# REQUIREMENT:
Where in the data below does the word "Leukocyte" appear? Copy every line that has it.

# DATA EXTRACTS:
———

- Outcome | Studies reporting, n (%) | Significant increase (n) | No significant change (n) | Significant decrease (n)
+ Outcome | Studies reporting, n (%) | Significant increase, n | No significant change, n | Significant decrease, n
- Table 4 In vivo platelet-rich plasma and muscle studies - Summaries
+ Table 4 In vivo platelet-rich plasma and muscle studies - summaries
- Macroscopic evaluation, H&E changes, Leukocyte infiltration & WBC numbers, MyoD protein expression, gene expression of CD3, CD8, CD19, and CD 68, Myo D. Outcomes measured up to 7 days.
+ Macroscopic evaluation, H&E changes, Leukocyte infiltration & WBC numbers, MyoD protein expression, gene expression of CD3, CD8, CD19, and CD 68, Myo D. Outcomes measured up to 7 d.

———

# RESULT FOR THIS EXERCISE:
- Macroscopic evaluation, H&E changes, Leukocyte infiltration & WBC numbers, MyoD protein expression, gene expression of CD3, CD8, CD19, and CD 68, Myo D. Outcomes measured up to 7 days.
+ Macroscopic evaluation, H&E changes, Leukocyte infiltration & WBC numbers, MyoD protein expression, gene expression of CD3, CD8, CD19, and CD 68, Myo D. Outcomes measured up to 7 d.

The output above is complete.